◆ What is expected: What this exercise needs is every entry restated as written, with no pictures.

*-*-*

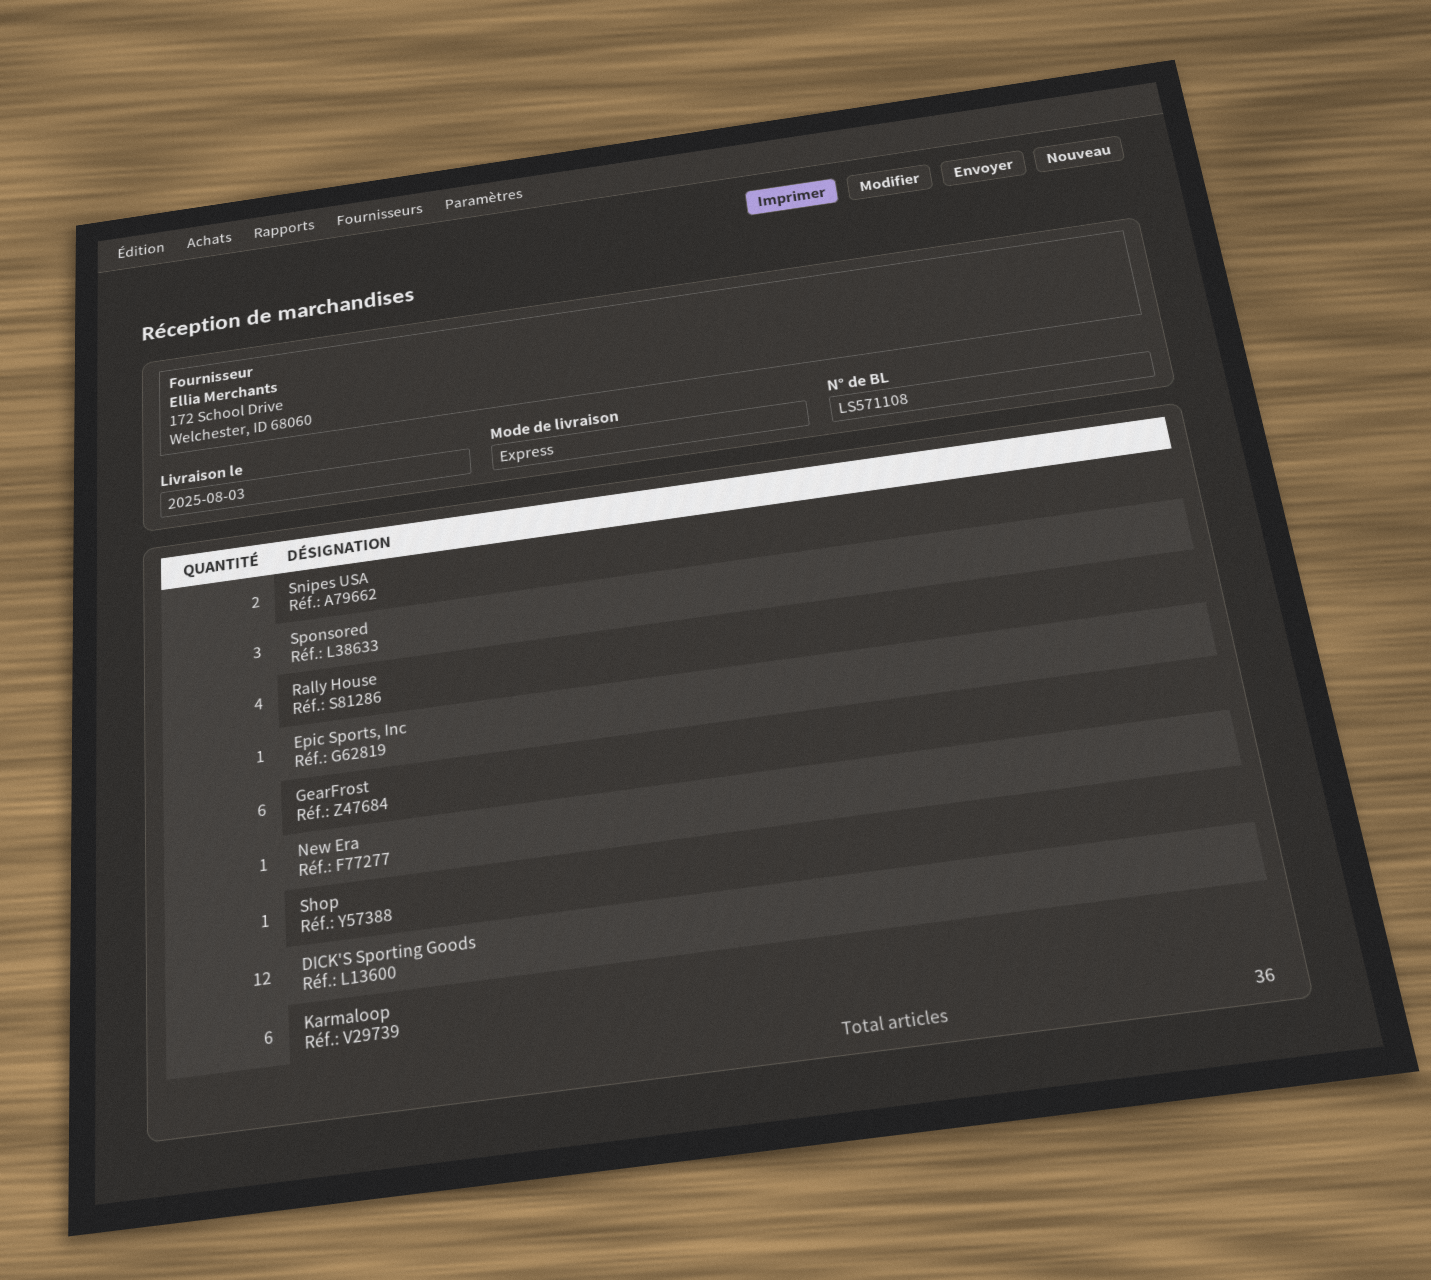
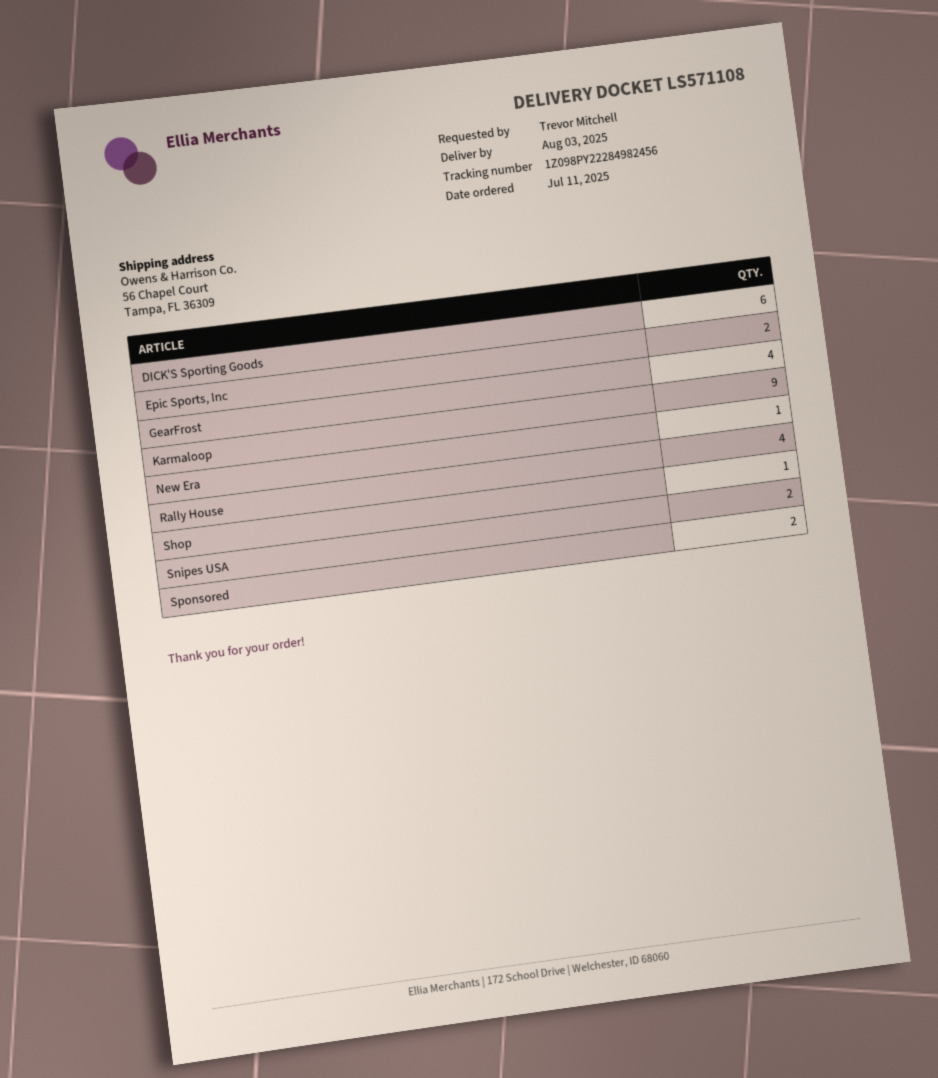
Sponsored: 3 -> 2
Epic Sports, Inc: 1 -> 2
GearFrost: 6 -> 4
DICK'S Sporting Goods: 12 -> 6
Karmaloop: 6 -> 9

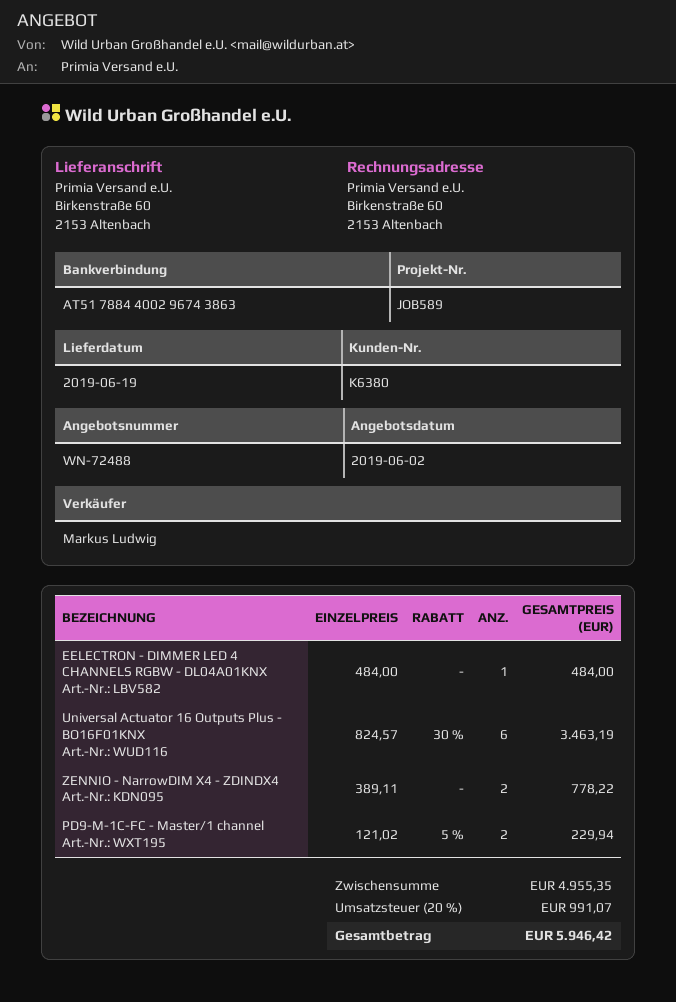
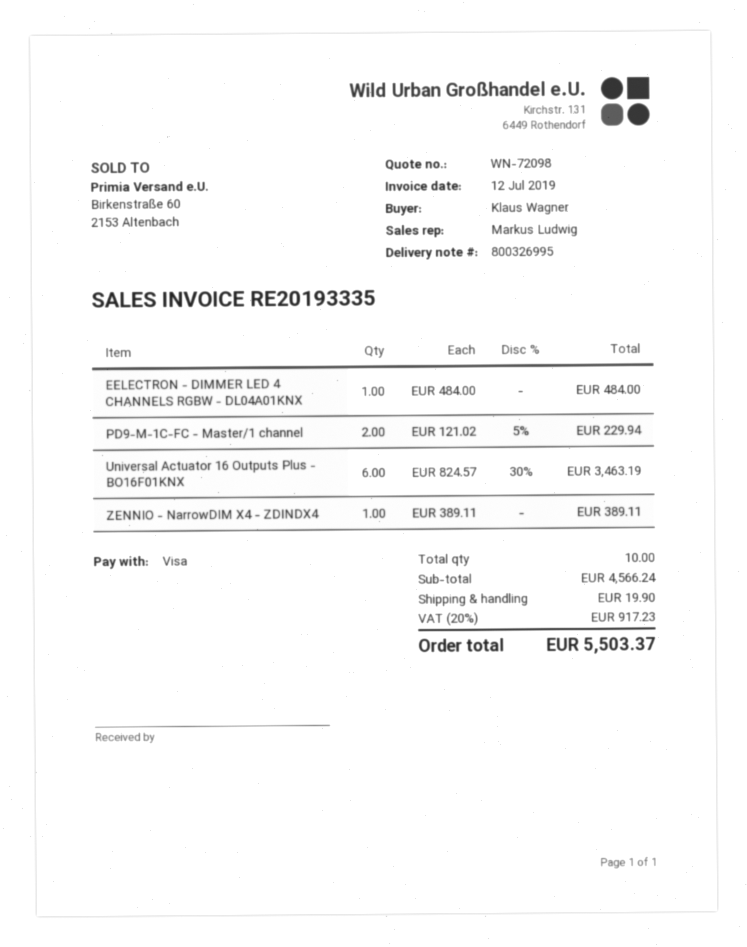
quote number: WN-72488 -> WN-72098
ZENNIO - NarrowDIM X4 - ZDINDX4: 2 x 389.11 = 778.22 -> 1 x 389.11 = 389.11
subtotal: 4955.35 -> 4566.24
shipping: none -> 19.90
tax: 20% = 991.07 -> 20% = 917.23
total: 5946.42 -> 5503.37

*-*-*

◆ Expected answer:
Sponsored: 3 -> 2
Epic Sports, Inc: 1 -> 2
GearFrost: 6 -> 4
DICK'S Sporting Goods: 12 -> 6
Karmaloop: 6 -> 9

quote number: WN-72488 -> WN-72098
ZENNIO - NarrowDIM X4 - ZDINDX4: 2 x 389.11 = 778.22 -> 1 x 389.11 = 389.11
subtotal: 4955.35 -> 4566.24
shipping: none -> 19.90
tax: 20% = 991.07 -> 20% = 917.23
total: 5946.42 -> 5503.37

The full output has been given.